In the meantime, Hazin mentioned that he meets with anti-Semitism extra usually in america and Europe than in Ukraine. He believes that Russia’s struggle in opposition to Ukraine — one of many objectives of which has been by described by Putin, who falsely claims that Ukraine is dominated by neo-Nazis, as “de-Nazification” — will deliver Jews and ethnic Ukrainians nearer collectively.

“The individuals of Ukraine perceive the struggling of a nation that others need to eradicate all too nicely now,” he mentioned.

Previous And Current

On the primary day of the New Yr, pilgrims within the Jewish district carried out tashlikh — the symbolic casting of 1’s sins into the water, which takes place in Uman yearly.

The prayers of the gang gathered by a lake combined with a pointy melody performed on a conventional shofar horn, and the unsettling scream of the air-raid siren.
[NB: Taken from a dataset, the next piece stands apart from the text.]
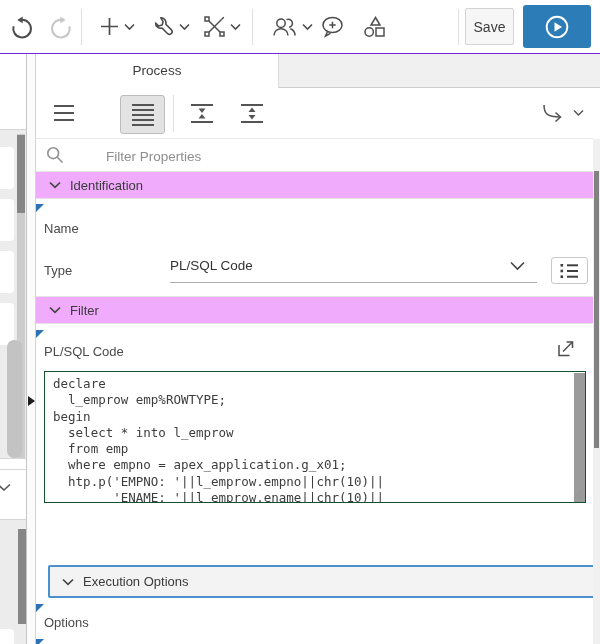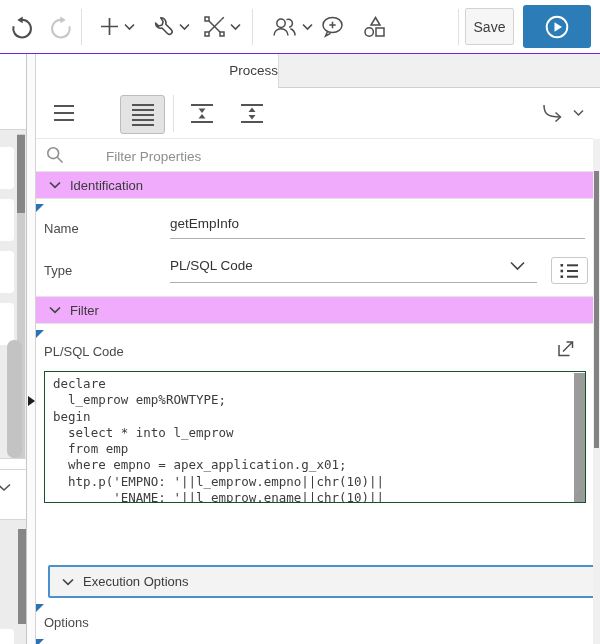"Process" .tab-active { text-align: right -> center }
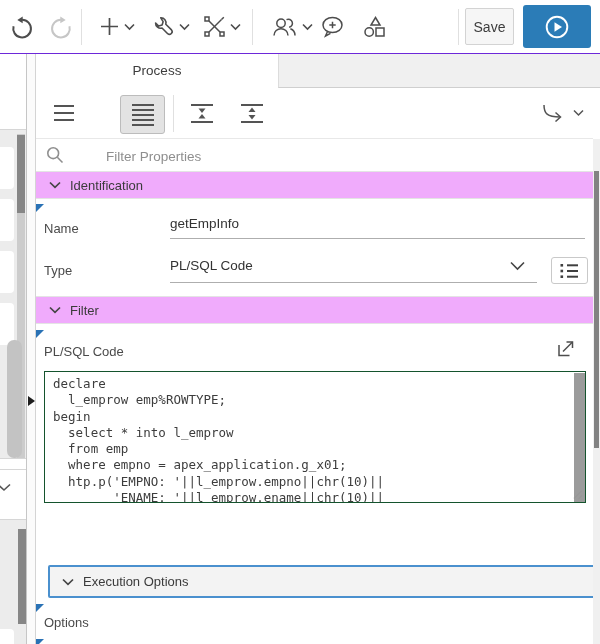"getEmpInfo" input.uinput { html: <input> -> none }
Some males dancing in a circle needed to make room for a navy truck attempting to move by.

Anatoliy Tyutyunik in Sukhoi, Ukraine.

Anatoliy Tyutyunik in Sukhoi, Ukraine.

A few kilometers away, Anatoliy Tyutyunik, an 83-year-old Uman resident, was driving his bicycle – carrying a bag crammed with early-autumn greens – via a ravine referred to as Sukhoi Yar.

In 1941, between 5,500 and 6,000 Jews had been shot useless on the ravine by the Nazis – a bloodbath that, like Babyn Yar in Kyiv and plenty of comparable mass killings throughout Ukraine in the course of the “Holocaust with bullets” — was solid by the Soviet authorities for many years as focusing on “Soviet residents” fairly than primarily Jews.

Right now there are not any indicators resulting in the Sukhoi Yar in Uman, and it’s hardly ever visited by vacationers. When Tyutyunik noticed a crew filming close to a monument near the location, he stopped and seemed shocked.

“It’s good to know the historical past,” he mentioned with tears in his eyes, recalling the Jewish pals of his youth who left town within the Soviet period and his relations who fled the struggle this summer season. “You may then evaluate the previous and the current and draw your individual conclusions.”